Have the doors that once barred black filmmakers been knocked down?

Let me tell you, sir: The door is not knocked down. It's cracked open a little bit. I wish the door was wide open. I'm just being honest.

Your next movie, Da Sweet Blood of Jesus, was funded on Kickstarter, and Cronies, which you produced from one of your student theses at NYU, debuted recently at Sundance. Do these movies suggest hope for indie film — new technologies and economies giving filmmakers new opportunities?

I was criticized for being on Kickstarter, but people have got to understand the principle of crowdsourcing, which I utilized in 1985 to make She's Gotta Have It.
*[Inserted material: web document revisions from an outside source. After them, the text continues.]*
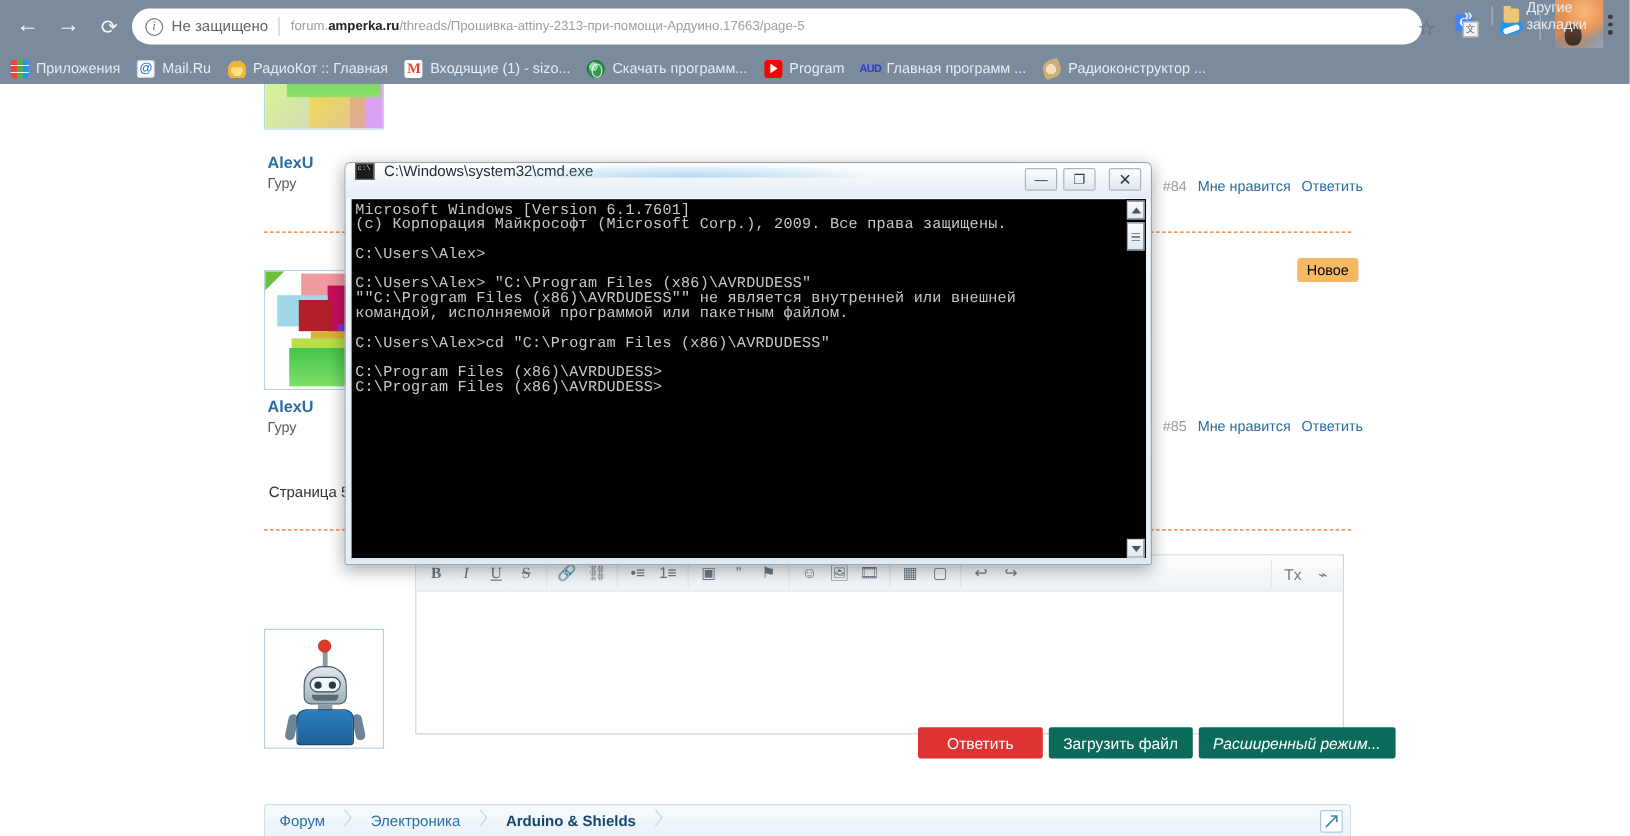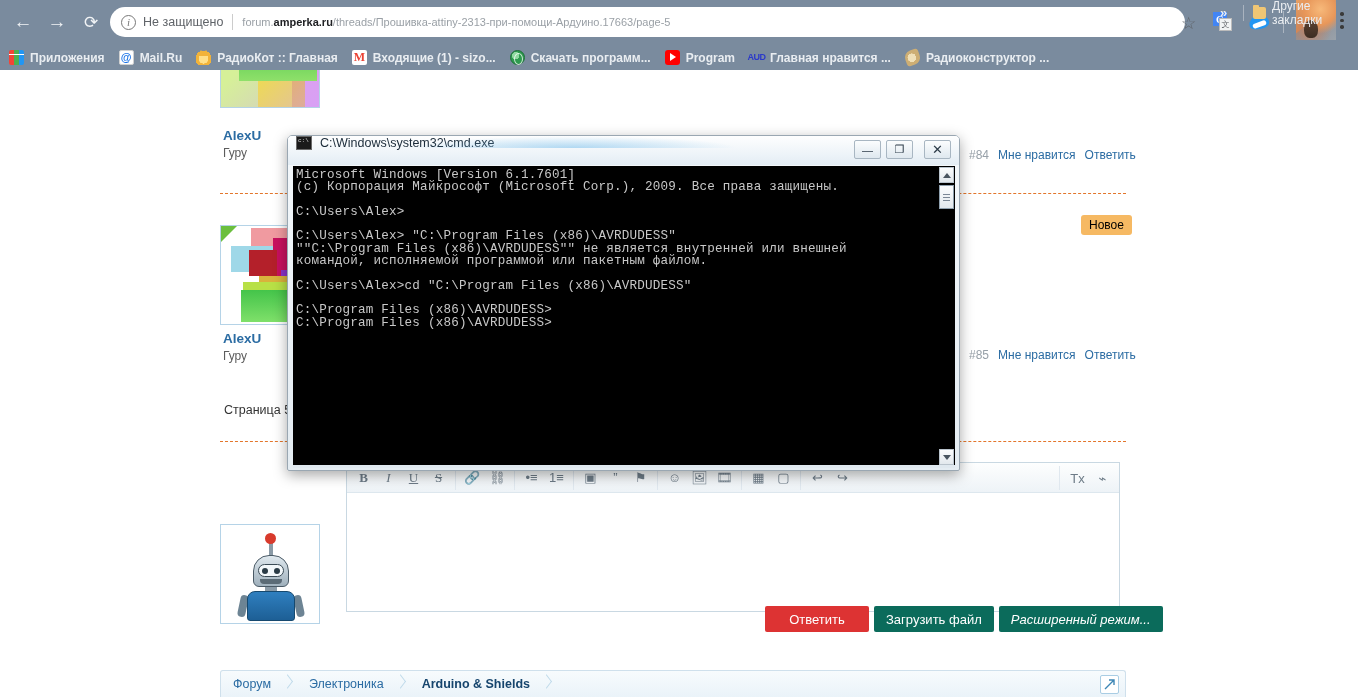--- a/index.html
+++ b/index.html
@@ -140,26 +140,25 @@
     margin-bottom: 3px;
   }
 
   
   #bookmarks-bar {
     position: absolute; left: 0; top: 44px;
     width: 1358px; height: 26px;
     display: flex; align-items: center;
   }
   .bm-item {
-    display: flex; align-items: flex-end;
+    display: flex; align-items: center;
     margin-right: 14px;
     font-size: 12px; color: #e9edf1;
     white-space: nowrap;
     cursor: pointer;
-    font-weight: bold;
   }
   .bm-item:first-child { margin-left: 9px; }
   .bm-ico {
     width: 15px; height: 15px;
     margin-right: 6px;
     flex: 0 0 auto;
     position: relative;
     border-radius: 2px;
   }
   .ico-apps {
@@ -669,21 +668,21 @@
     <div class="bm-item">
       <span class="bm-ico ico-globe"></span>
       <span>Скачать программ...</span>
     </div>
     <div class="bm-item">
       <span class="bm-ico ico-yt"></span>
       <span>Program</span>
     </div>
     <div class="bm-item">
       <span class="bm-ico ico-aud"></span>
-      <span>Главная нравится ...</span>
+      <span>Главная программ ...</span>
     </div>
     <div class="bm-item">
       <span class="bm-ico ico-radio"></span>
       <span>Радиоконструктор ...</span>
     </div>
   </div>
   <div id="bm-overflow">»</div>
   <div id="bm-bar-sep"></div>
   <div id="bm-other">
     <span class="ico-folder"></span>

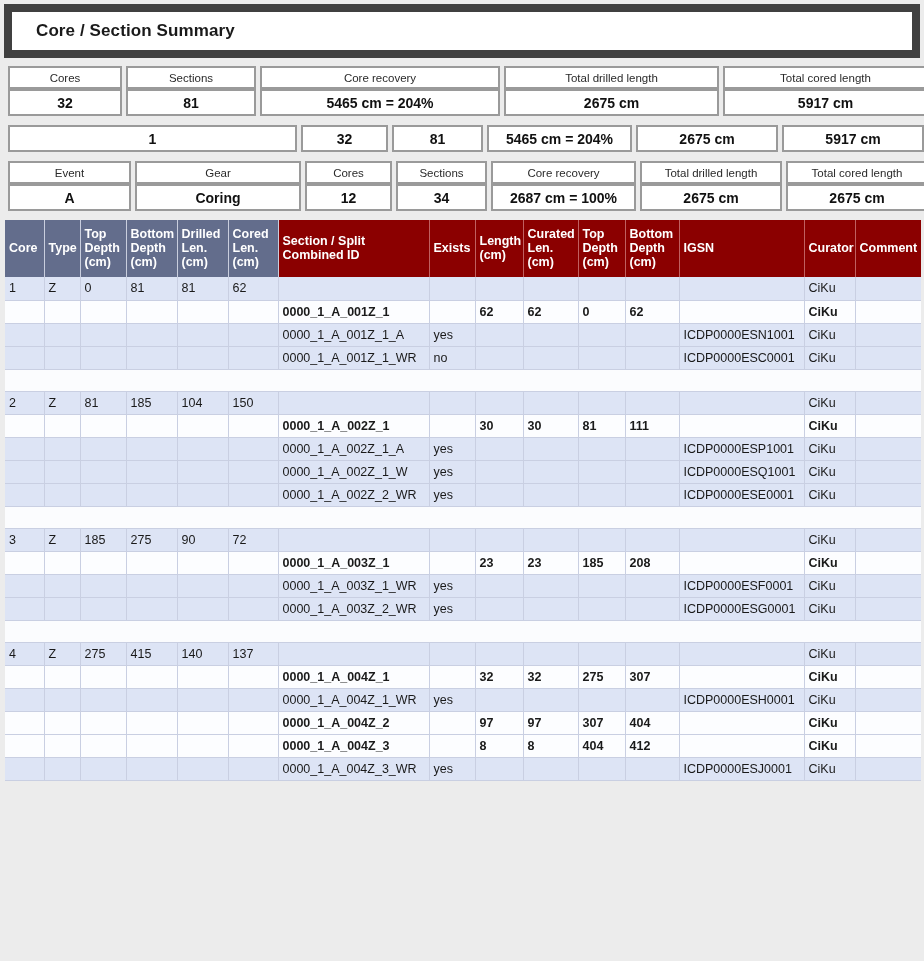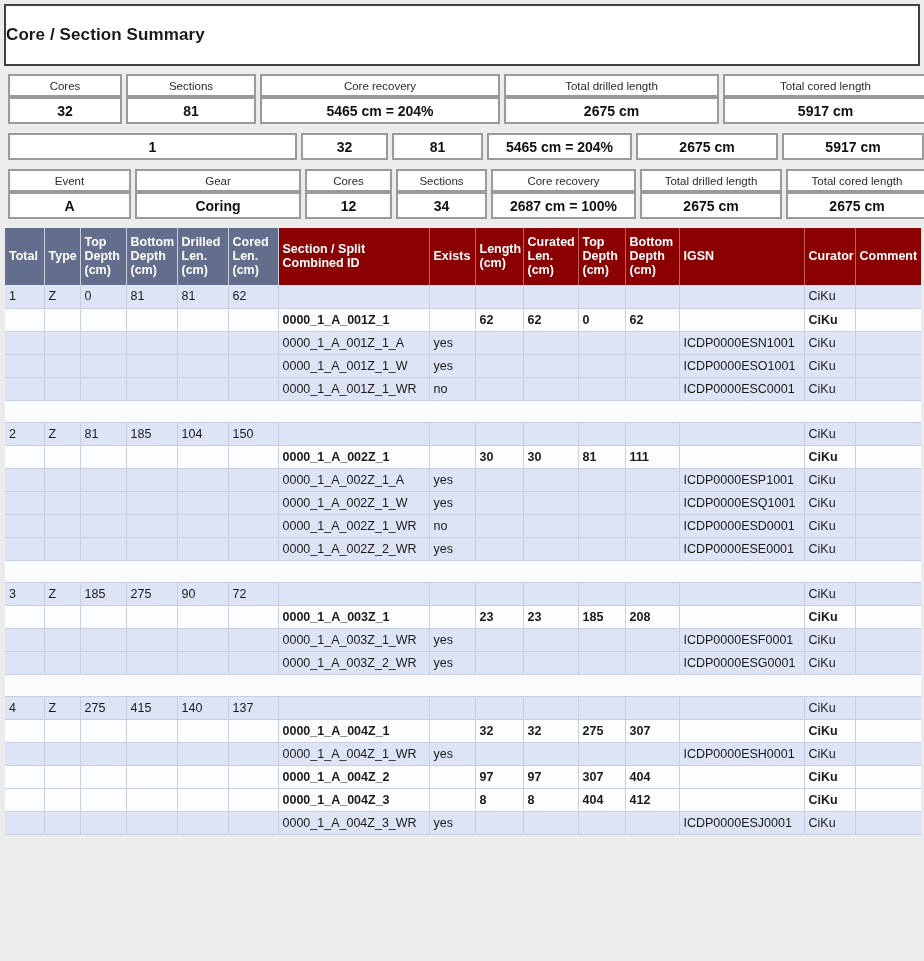--- a/index.html
+++ b/index.html
@@ -7,25 +7,25 @@
     margin: 0; padding: 0;
     background: #ececec;
     font-family: "Liberation Sans", sans-serif;
     width: 924px;
   }
   body { padding: 4px 4px 0 4px; }
 
   
   .title-box {
     background: #ffffff;
-    border: 2px solid #404040;
-    height: 62px;
+    border: 8px solid #404040;
+    height: 54px;
     display: flex;
     align-items: center;
-    padding-left: 0;
+    padding-left: 24px;
     margin-bottom: 8px;
   }
   .title-text {
     font-size: 17px;
     font-weight: bold;
     color: #1a1a1a;
     letter-spacing: 0.1px;
   }
 
   
@@ -197,21 +197,21 @@
       <col style="width:48px">
       <col style="width:55px">
       <col style="width:47px">
       <col style="width:54px">
     <col style="width:125px">
       <col style="width:51px">
       <col style="width:66px">
   </colgroup>
   <thead>
     <tr>
-      <th class="grp-core"><span>Total</span></th>
+      <th class="grp-core"><span>Core</span></th>
       <th class="grp-core"><span>Type</span></th>
       <th class="grp-core"><span>Top<br>Depth<br>(cm)</span></th>
       <th class="grp-core"><span>Bottom<br>Depth<br>(cm)</span></th>
       <th class="grp-core"><span>Drilled<br>Len.<br>(cm)</span></th>
       <th class="grp-core"><span>Cored<br>Len.<br>(cm)</span></th>
       <th class="grp-sec"><span>Section / Split<br>Combined ID</span></th>
       <th class="grp-sec"><span>Exists</span></th>
       <th class="grp-sec"><span>Length<br>(cm)</span></th>
       <th class="grp-sec"><span>Curated<br>Len.<br>(cm)</span></th>
       <th class="grp-sec"><span>Top<br>Depth<br>(cm)</span></th>
@@ -273,37 +273,20 @@
         <td>CiKu</td>
         <td></td>
       </tr>
       <tr class="r-split">
         <td></td>
         <td></td>
         <td></td>
         <td></td>
         <td></td>
         <td></td>
-        <td>0000_1_A_001Z_1_W</td>
-        <td>yes</td>
-        <td></td>
-        <td></td>
-        <td></td>
-        <td></td>
-        <td>ICDP0000ESO1001</td>
-        <td>CiKu</td>
-        <td></td>
-      </tr>
-      <tr class="r-split">
-        <td></td>
-        <td></td>
-        <td></td>
-        <td></td>
-        <td></td>
-        <td></td>
         <td>0000_1_A_001Z_1_WR</td>
         <td>no</td>
         <td></td>
         <td></td>
         <td></td>
         <td></td>
         <td>ICDP0000ESC0001</td>
         <td>CiKu</td>
         <td></td>
       </tr>
@@ -378,37 +361,20 @@
         <td>CiKu</td>
         <td></td>
       </tr>
       <tr class="r-split">
         <td></td>
         <td></td>
         <td></td>
         <td></td>
         <td></td>
         <td></td>
-        <td>0000_1_A_002Z_1_WR</td>
-        <td>no</td>
-        <td></td>
-        <td></td>
-        <td></td>
-        <td></td>
-        <td>ICDP0000ESD0001</td>
-        <td>CiKu</td>
-        <td></td>
-      </tr>
-      <tr class="r-split">
-        <td></td>
-        <td></td>
-        <td></td>
-        <td></td>
-        <td></td>
-        <td></td>
         <td>0000_1_A_002Z_2_WR</td>
         <td>yes</td>
         <td></td>
         <td></td>
         <td></td>
         <td></td>
         <td>ICDP0000ESE0001</td>
         <td>CiKu</td>
         <td></td>
       </tr>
We shot that in 12 days.

Cronies is about male friendship, and Sweet Blood is about vampirism as a metaphor for addiction, so they're not exactly "black films."

For me, I never ever, ever, ever, ever, ever have seen or thought or taken the attitude that something black is not universal. It's not like if there are blacks, only black people are going to go see it. That's not the case in rap or rock 'n' roll. The founders of rock 'n' roll were Chuck Berry, Little Richard and Louis Jordan, not Elvis — you know? What we do in art is universal; it's the other people who characterize it as "race music" or "black films." When I was at NYU, I got introduced to Kurosawa — I'm not Japanese. People stigmatize black films but never Fellini or Rossellini or De Sica.